Kier soupira, reportant son attention au monde extérieur. Voilà pourquoi il ne mangeait jamais dans l'enceinte scolaire. Il fallait toujours qu'un crétin fasse son intéressant dans les environs et, solitaire comme il était, entendre les jérémiades de ces énergumènes prépubères le gavait fortement.

Cependant, le temps n'était pas en sa faveur aujourd'hui. Il n'était pas très chaud de prendre son scooter sous un ciel aussi couvert. Il avait déjà eu un accident à cause de son entêtement par le passé et, pour une fois, cela lui avait servi de leçon. Ça coûtait cher en tôle froissée, ces merdes.

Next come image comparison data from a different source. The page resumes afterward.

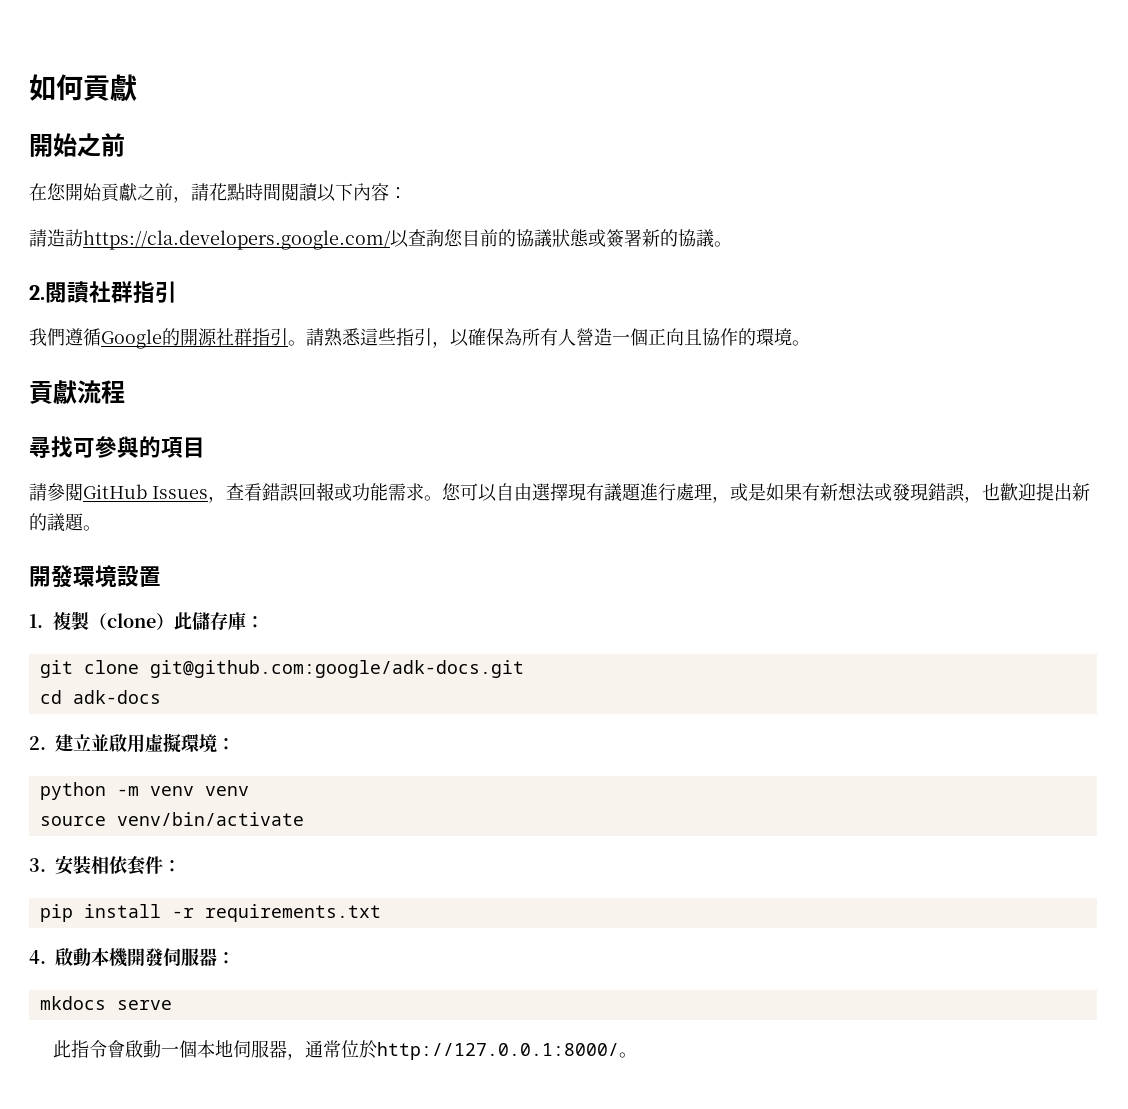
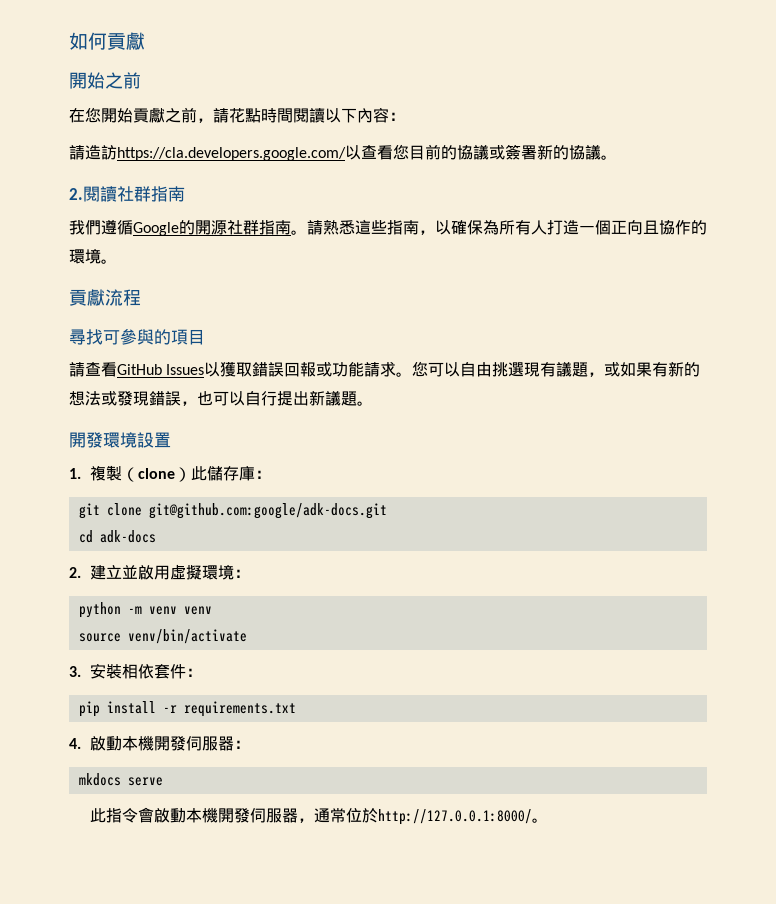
- 請造訪https://cla.developers.google.com/以查詢您目前的協議狀態或簽署新的協議。
+ 請造訪https://cla.developers.google.com/以查看您目前的協議或簽署新的協議。
- 2.閱讀社群指引
+ 2.閱讀社群指南
- 我們遵循Google的開源社群指引。
+ 我們遵循Google的開源社群指南。
- 請熟悉這些指引，以確保為所有人營造一個正向且協作的環境。
+ 請熟悉這些指南，以確保為所有人打造一個正向且協作的環境。
- 請參閱GitHub Issues，查看錯誤回報或功能需求。
+ 請查看GitHub Issues以獲取錯誤回報或功能請求。
- 您可以自由選擇現有議題進行處理，或是如果有新想法或發現錯誤，也歡迎提出新的議題。
+ 您可以自由挑選現有議題，或如果有新的想法或發現錯誤，也可以自行提出新議題。
- 此指令會啟動一個本地伺服器，通常位於http://127.0.0.1:8000/。
+ 此指令會啟動本機開發伺服器，通常位於http://127.0.0.1:8000/。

Et son dos s'en souvenait.

Il croqua à pleine bouche dans sa tomate-mozzarella, soudain impatient de fuir ce stupide poulailler. Il ne comptait pas s'attarder ici, surtout depuis qu'un Antoine en forme envisageait de faire un défilé sur la table, argumentant son idée barbare auprès de ses amis. Où pouvaient bien se cacher les surveillants dans un moment pareil ?

— Hé ! Le nouveau ! se remit à geindre le One Man Show.

Nouveau ?

Intrigué, son esprit rêveur quitta sa contemplation pour voir de quoi il en retournait. Son estomac fit un salto arrière en découvrant le spectacle à quelques mètres de lui : Nikita s'était figé au milieu de la salle, son plateau en main, pendant que l'autre emmerdeur sautait de son perchoir pour le rejoindre. Il passa ses sales pattes autour du cou de sa cible et l'emporta avec lui vers sa clique.

Le visage de Kier devint noir de rage. Son panini finit en miettes sur sa serviette, victime de ses jointures serrées. La bile venait de remonter dans son œsophage comme la lave d'un volcan. Il jurait qu'il allait écraser la tronche d'Antoine dans une poubelle.

Une semaine. Une semaine durant laquelle il avait pensé à ses brèves interactions avec l'autre lunatique sans pouvoir s'arrêter. Une semaine durant laquelle il l'avait observé évoluer dans l'établissement sans venir à sa rencontre avec son accent bizarre, sans lui adresser un regard cerné, sans une seule interaction de sa part. Une. Putain. De. Semaine. Il n'avait encore jamais vécu une situation aussi frustrante de toute sa vie.

Depuis le coup de la cigarette, il n'avait pas eu l'occasion d'approcher l'Asiatique. La bande à Tuck l'avait pris sous son aile et ne le lâchait plus d'une semelle. Quand ils n'étaient pas dans les mêmes classes, ils se collaient dans les couloirs comme des sardines. C'était à en devenir dingue.